The brain — the hub of our sentient consciousness and understanding — expresses and unites every activity of our conscious awareness. It shares a horde of thoughts and frames of mind at variable levels, just as much as it is in resonant consonance with a multitude of diverse functions that may not be perceptible. One could, therefore, call the brain our mind’s ‘mindful workstation’ — a living constituent and also biological object that embodies our whole being, while synchronising our physiological repertoire with a surplus of states, right from simple, also subtle, alertness and focus to performing everyday routine and complex tasks, almost on auto-pilot.
While our consciousness animates every process in our mind, which is regulated and controlled by chemical synapses, our mindful state is wedged between natural and spontaneous activities of several neural components, which also epitomise the organic strength of our ‘mind-body connect.’ This, in turn, is regulated by signals that drive our conscious senses and myriad functions both during our wakeful hours and also through a goodnight’s sleep. The whole process is, in more ways than one, formulated and extended by nature and nurture — a composite article channelled through our thoughts, feelings, emotions and actions. It determines our inquisitiveness, or imaginings, into everything. Put simply, it articulates the quintessential basis of ‘who we are,’ what we express, or connote, during our journey through life, and not just existence.
The philosopher Aristotle always thought that there was a distinctive, collaborating and common communication between our body, mind and emotions. This may be interpreted as a grid having the expanse of two signals that emerge in opposite directions. Aristotle, just like Plato, his ‘guru,’ also formulated simple, easy-to-express ideas and observations that truly conformed to common sense thinking. Their contexts explain the fact that emotions not only flow from and relate to one’s perceptive thoughts — they are also just as much interrelated, like the rainbow synthesis.
It is such a prospect that forms the skin of our thought — it also helps us to play the role of the observer, umpire and participant in our own difficulties. It purports to balance and attention, both as eyewitness and partaker in states of distress and also how well one is prepared to prevail over it. To cull a classical example: when anyone revisits a miffed feeling, one will sure feel the pang, trepidation and indignation of past, unpleasant incidents. This is not a negative aspect — on the contrary, it is this old ‘visiting card’ that could possibly help us to recall unhappy memories and get over them, while looking at the panorama of a better future that is in front of us waiting to happen.

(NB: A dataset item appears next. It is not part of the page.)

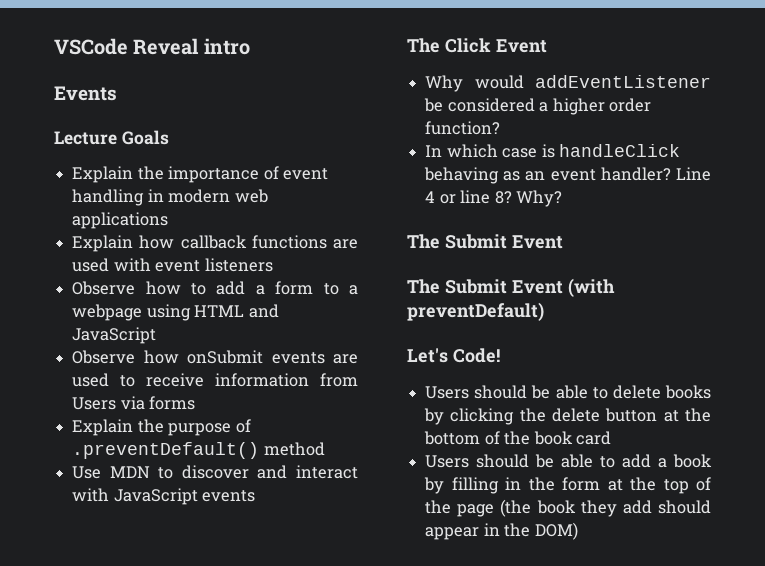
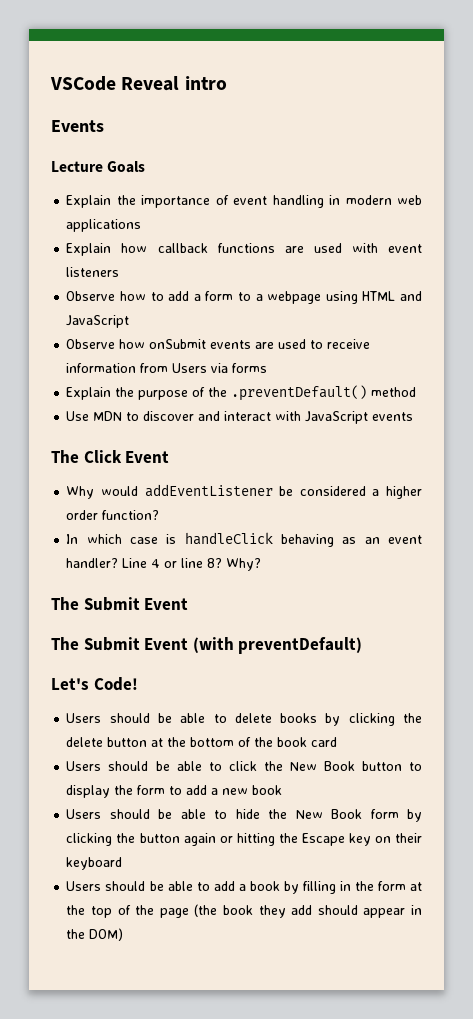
(251, 426) none -> [208,387,228,397] the
(611, 438) none -> [66,761,423,771] [66,785,283,798] [66,809,422,822] [66,833,423,846] [66,857,123,870] // Users should be able to click the New Book button to display the form to add a new book // Users should be able to hide the New Book form by clicking the button again or hitting the Escape key on their keyboard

It is agreed that merely thinking of a bright future may not always help. One should recognise certain convictions, not just beliefs, which are entrenched in the emotional context. One should also ascertain inner conflicts that may have caused, or triggered, the past foreboding. It is a given that every emotional, or mental, skirmish is an artefact of two half-finished contradictory pieces of belief. This bids fair to the idea of being attentive to our experiences at the present-moment, as certain schools of psychological medicine advocate, including our relationships, social and environmental contexts towards resolving conflicts that connect the self to a new healthy perspective, or framework, too. Once this happens, we are more than open to looking at issues that could be disturbing us with a clear, positive frame of mind. It also allows our past feelings to be felt — or, accepted — while helping us ‘emerge’ out of our own ‘self-imposed’ cocoon that may have held us back.